Nowa Komisja Europejska w odnowionej siedzibie
Po 13-letnim remoncie, który pochłonął setki milionów euro, do dawnej siedziby Komisji Europejskiej (KE), budynku Berlaymont w Brukseli, wprowadzi się za kilka miesięcy armia eurokratów, w tym 24 nowych komisarzy pod wodzą Jose Manuela Durao Barroso.
05.08.2004 | aktual.: 05.08.2004 17:51
Przewodniczący przyszłej Komisji zapowiedział, że swych komisarzy zgromadzi właśnie w górującej nad europejską dzielnicą stolicy Belgii oszklonej budowli, która powinna być gotowa na ich przyjęcie w listopadzie. W setkach biur na 241.515 metrach kwadratowych powierzchni pracować będzie nawet do 2700 z 18 tys. wszystkich urzędników unijnych.
Obecnie komisarze są "rozrzuceni" po kilkunastu budynkach w Brukseli, tak jak poszczególne resorty narodowych rządów. Według zamysłu obecnego szefa KE Romano Prodiego, miało to zapewnić lepszy kontakt i kontrolę nad urzędnikami.
Zdaniem obserwatorów, przeprowadzka do zbudowanego w latach 60. i odnowionego Berlaymont wzmocni kolegialność Komisji i współpracę między komisarzami. Ponadto UE odzyska swój "architektoniczny wizerunek" - ogromna, zbudowana na planie gwiazdy główna kwatera KE jest najczęściej kojarzona z Unią.

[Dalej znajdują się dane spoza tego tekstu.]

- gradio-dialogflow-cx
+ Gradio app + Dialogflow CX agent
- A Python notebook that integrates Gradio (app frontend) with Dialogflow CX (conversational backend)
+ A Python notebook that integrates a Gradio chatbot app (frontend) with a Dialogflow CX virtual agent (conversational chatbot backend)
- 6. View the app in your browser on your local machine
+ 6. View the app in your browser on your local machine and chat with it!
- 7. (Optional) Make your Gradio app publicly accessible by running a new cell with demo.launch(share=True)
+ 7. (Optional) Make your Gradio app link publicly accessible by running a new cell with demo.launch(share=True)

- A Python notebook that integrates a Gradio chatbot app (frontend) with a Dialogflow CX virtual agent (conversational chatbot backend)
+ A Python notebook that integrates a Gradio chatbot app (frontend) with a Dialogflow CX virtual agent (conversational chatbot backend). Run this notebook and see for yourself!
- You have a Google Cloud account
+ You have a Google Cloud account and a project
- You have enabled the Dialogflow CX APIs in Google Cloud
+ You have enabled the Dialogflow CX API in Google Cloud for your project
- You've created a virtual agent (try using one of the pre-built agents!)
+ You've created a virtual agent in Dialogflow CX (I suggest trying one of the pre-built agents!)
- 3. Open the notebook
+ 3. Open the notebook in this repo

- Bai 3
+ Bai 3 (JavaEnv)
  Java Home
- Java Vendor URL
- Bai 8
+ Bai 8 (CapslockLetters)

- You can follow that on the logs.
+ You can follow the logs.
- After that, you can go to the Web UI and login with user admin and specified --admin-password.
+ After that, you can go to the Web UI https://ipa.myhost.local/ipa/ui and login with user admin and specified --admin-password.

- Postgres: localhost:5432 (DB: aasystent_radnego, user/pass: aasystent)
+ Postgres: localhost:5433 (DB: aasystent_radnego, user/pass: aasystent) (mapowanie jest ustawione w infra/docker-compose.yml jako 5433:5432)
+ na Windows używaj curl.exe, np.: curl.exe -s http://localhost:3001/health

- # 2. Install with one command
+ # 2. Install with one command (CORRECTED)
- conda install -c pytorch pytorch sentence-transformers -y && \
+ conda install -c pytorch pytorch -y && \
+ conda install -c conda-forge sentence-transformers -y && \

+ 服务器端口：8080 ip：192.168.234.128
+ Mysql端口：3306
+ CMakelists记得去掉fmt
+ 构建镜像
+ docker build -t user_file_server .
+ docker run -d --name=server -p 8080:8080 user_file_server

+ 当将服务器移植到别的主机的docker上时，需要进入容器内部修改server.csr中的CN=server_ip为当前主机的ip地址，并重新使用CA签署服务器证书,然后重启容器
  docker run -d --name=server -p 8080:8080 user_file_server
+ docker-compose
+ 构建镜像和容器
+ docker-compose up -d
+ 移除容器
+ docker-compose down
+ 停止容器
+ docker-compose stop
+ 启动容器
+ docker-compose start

Oszklony budynek liczy 16 pięter, pomiędzy którymi kursować będzie 47 wind i 12 ścieżek ruchomych schodów. Nowoczesna fasada w słoneczne dni zapewnia cień, ale i odpowiednie oświetlenie wnętrza. Zimą zaś zatrzyma w budynku ciepło. Fasada jest też barierą akustyczną, która chroni przed nadmiernym hałasem.
Najważniejsze będzie 13. piętro - tam mieści się owalny gabinet cotygodniowych posiedzeń Komisji Europejskiej. Do dyspozycji eurokratów będą w sumie 33 sale konferencyjne, mogące pomieścić 933 osoby i wyposażone w 70 kabin dla tłumaczy.
Na drugie śniadania i obiady bądź popołudniową kawę pracownicy w Berlaymont będą mogli udać się do miejscowej przestronnej kantyny, w której będzie 900 miejsc. Parking pomieści 1156 samochodów.
Budynek wyposażono w nowoczesne, energooszczędne generatory gazowe, systemy wentylacyjne i nawilżacze powietrza.
Przedstawiciele UE zapewniają, że stara siedziba nie została przekształcona w luksusowy pałac. O pewnych luksusach już jednak wiadomo - na życzenie Skandynawów zbudowano saunę, co jest podobno standardem w ich krajach.
Komisja Europejska opuściła Berlaymont w 1991 roku. Powodem był szkodliwy dla zdrowia azbest, którego usuwanie i remont budynku miały potrwać do 1997 roku. Koszty renowacji oszacowano wówczas na 400 mln euro.
Prace, prowadzone przez spółkę Berlaymont 2000, zaczęły się jednak dopiero w 1996 roku. Koszty sięgnęły już 670 mln euro i, według niektórych szacunków, mogą przekroczyć nawet miliard euro. Pokrywa je państwo belgijskie.
Atmosferze wokół Berlaymont nie sprzyjały też oskarżenia pracowników pod adresem Komisji o spowodowanie azbestozy, protesty obrońców środowiska z powodu przekroczenia dopuszczalnych norm stężenia azbestu w okolicy oraz postępowanie upadłościowe jednego z wykonawców robót.
Na podstawie porozumienia zawartego w ubiegłym roku przez Komisję Europejską z władzami Belgii i spółką Berlaymont 20000 budynek został sprzedany Wspólnocie Europejskiej za prawie 553 mln euro, a spłatę rozłożono na 27 lat. Koszty związane z wynajmowaniem pomieszczeń dla komisarzy w trakcie 13 lat renowacji głównej siedziby przekroczyły 157 mln euro.